Word for word, restate the records that come next, omitting the images.

• **SOURCE INFORMATION**:
--- START ---

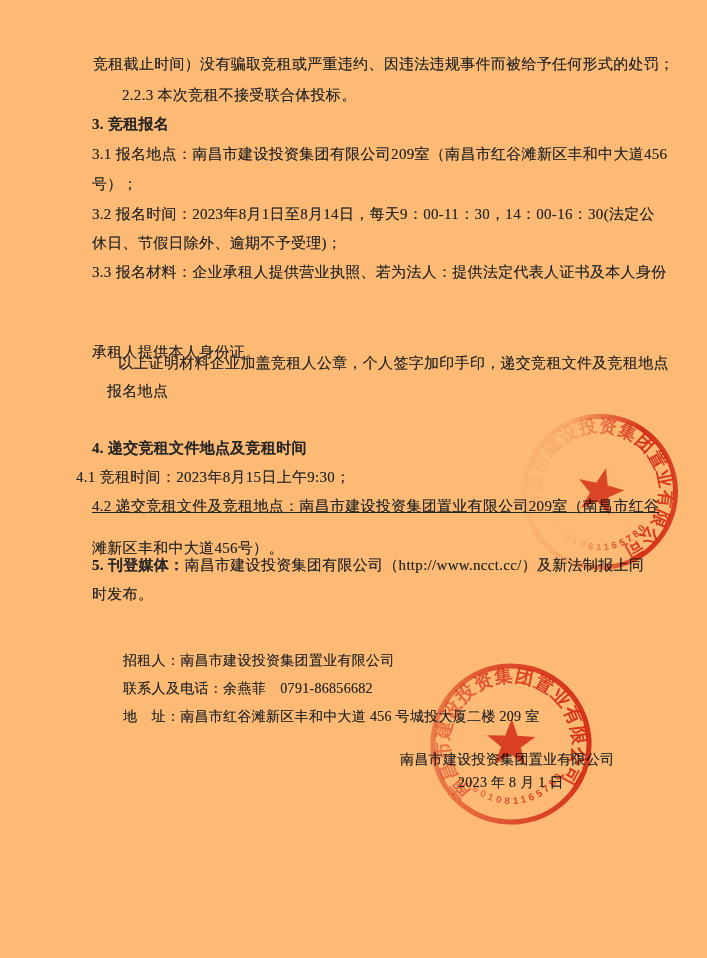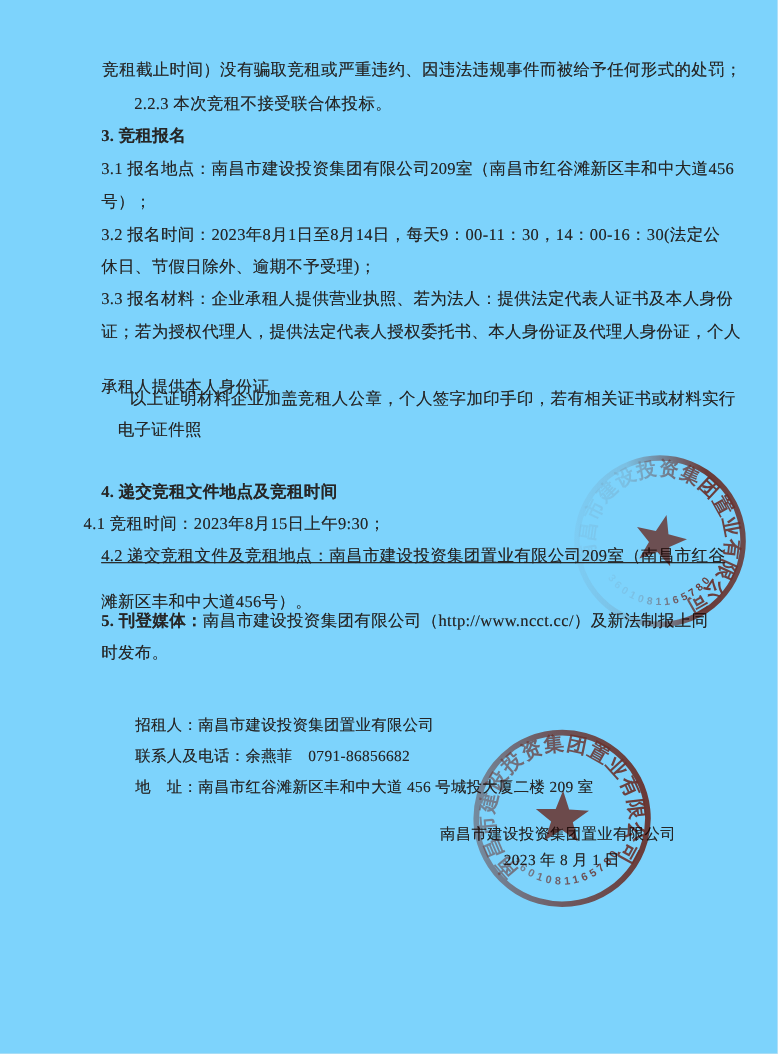--- a/index.html
+++ b/index.html
@@ -1,21 +1,21 @@
 <!DOCTYPE html>
 <html><head>
 <meta charset="utf-8">
 <style>
   html,body{margin:0;padding:0;}
   body{background:#e8e8e8;}
   .page{
     position:relative;
     width:707px;height:958px;
     margin:0 auto;
-    background:#7dd3fc;
+    background:#fdba74;
     overflow:hidden;
     font-family:"Liberation Serif","DejaVu Serif",serif;
   }
   .line{
     position:absolute;
     white-space:nowrap;
     font-size:15px;
     line-height:20px;
     color:#262626;
     letter-spacing:0.3px;
@@ -64,24 +64,23 @@
 <div class="page">
 
   <div class="line l1">竞租截止时间）没有骗取竞租或严重违约、因违法违规事件而被给予任何形式的处罚；</div>
   <div class="line l2">2.2.3 本次竞租不接受联合体投标。</div>
   <div class="line l3 bold">3. 竞租报名</div>
   <div class="line l4">3.1 报名地点：南昌市建设投资集团有限公司209室（南昌市红谷滩新区丰和中大道456</div>
   <div class="line l5">号）；</div>
   <div class="line l6">3.2 报名时间：2023年8月1日至8月14日，每天9：00-11：30，14：00-16：30(法定公</div>
   <div class="line l7">休日、节假日除外、逾期不予受理)；</div>
   <div class="line l8">3.3 报名材料：企业承租人提供营业执照、若为法人：提供法定代表人证书及本人身份</div>
-  <div class="line l9">证；若为授权代理人，提供法定代表人授权委托书、本人身份证及代理人身份证，个人</div>
   <div class="line l10">承租人提供本人身份证。</div>
-  <div class="line l11">以上证明材料企业加盖竞租人公章，个人签字加印手印，若有相关证书或材料实行</div>
-  <div class="line l12">电子证件照</div>
+  <div class="line l11">以上证明材料企业加盖竞租人公章，个人签字加印手印，递交竞租文件及竞租地点</div>
+  <div class="line l12">报名地点</div>
   <div class="line l14 bold">4. 递交竞租文件地点及竞租时间</div>
   <div class="line l15">4.1 竞租时间：2023年8月15日上午9:30；</div>
   <div class="line l16">4.2 递交竞租文件及竞租地点：南昌市建设投资集团置业有限公司209室（南昌市红谷</div>
   <div class="line l17">滩新区丰和中大道456号）。</div>
   <div class="line l18"><span class="bold">5. 刊登媒体：</span><span>南昌市建设投资集团有限公司（http://www.ncct.cc/）及新法制报上同</span></div>
   <div class="line l19">时发布。</div>
   <div class="line l20 sm">招租人：南昌市建设投资集团置业有限公司</div>
   <div class="line l21 sm">联系人及电话：余燕菲　0791-86856682</div>
   <div class="line l22 sm">地　址：南昌市红谷滩新区丰和中大道 456 号城投大厦二楼 209 室</div>
   <div class="line l23 sm">南昌市建设投资集团置业有限公司</div>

--- END ---

• **RESULT**:
--- a/index.html
+++ b/index.html
@@ -1,21 +1,21 @@
 <!DOCTYPE html>
 <html><head>
 <meta charset="utf-8">
 <style>
   html,body{margin:0;padding:0;}
   body{background:#e8e8e8;}
   .page{
     position:relative;
     width:707px;height:958px;
     margin:0 auto;
-    background:#7dd3fc;
+    background:#fdba74;
     overflow:hidden;
     font-family:"Liberation Serif","DejaVu Serif",serif;
   }
   .line{
     position:absolute;
     white-space:nowrap;
     font-size:15px;
     line-height:20px;
     color:#262626;
     letter-spacing:0.3px;
@@ -64,24 +64,23 @@
 <div class="page">
 
   <div class="line l1">竞租截止时间）没有骗取竞租或严重违约、因违法违规事件而被给予任何形式的处罚；</div>
   <div class="line l2">2.2.3 本次竞租不接受联合体投标。</div>
   <div class="line l3 bold">3. 竞租报名</div>
   <div class="line l4">3.1 报名地点：南昌市建设投资集团有限公司209室（南昌市红谷滩新区丰和中大道456</div>
   <div class="line l5">号）；</div>
   <div class="line l6">3.2 报名时间：2023年8月1日至8月14日，每天9：00-11：30，14：00-16：30(法定公</div>
   <div class="line l7">休日、节假日除外、逾期不予受理)；</div>
   <div class="line l8">3.3 报名材料：企业承租人提供营业执照、若为法人：提供法定代表人证书及本人身份</div>
-  <div class="line l9">证；若为授权代理人，提供法定代表人授权委托书、本人身份证及代理人身份证，个人</div>
   <div class="line l10">承租人提供本人身份证。</div>
-  <div class="line l11">以上证明材料企业加盖竞租人公章，个人签字加印手印，若有相关证书或材料实行</div>
-  <div class="line l12">电子证件照</div>
+  <div class="line l11">以上证明材料企业加盖竞租人公章，个人签字加印手印，递交竞租文件及竞租地点</div>
+  <div class="line l12">报名地点</div>
   <div class="line l14 bold">4. 递交竞租文件地点及竞租时间</div>
   <div class="line l15">4.1 竞租时间：2023年8月15日上午9:30；</div>
   <div class="line l16">4.2 递交竞租文件及竞租地点：南昌市建设投资集团置业有限公司209室（南昌市红谷</div>
   <div class="line l17">滩新区丰和中大道456号）。</div>
   <div class="line l18"><span class="bold">5. 刊登媒体：</span><span>南昌市建设投资集团有限公司（http://www.ncct.cc/）及新法制报上同</span></div>
   <div class="line l19">时发布。</div>
   <div class="line l20 sm">招租人：南昌市建设投资集团置业有限公司</div>
   <div class="line l21 sm">联系人及电话：余燕菲　0791-86856682</div>
   <div class="line l22 sm">地　址：南昌市红谷滩新区丰和中大道 456 号城投大厦二楼 209 室</div>
   <div class="line l23 sm">南昌市建设投资集团置业有限公司</div>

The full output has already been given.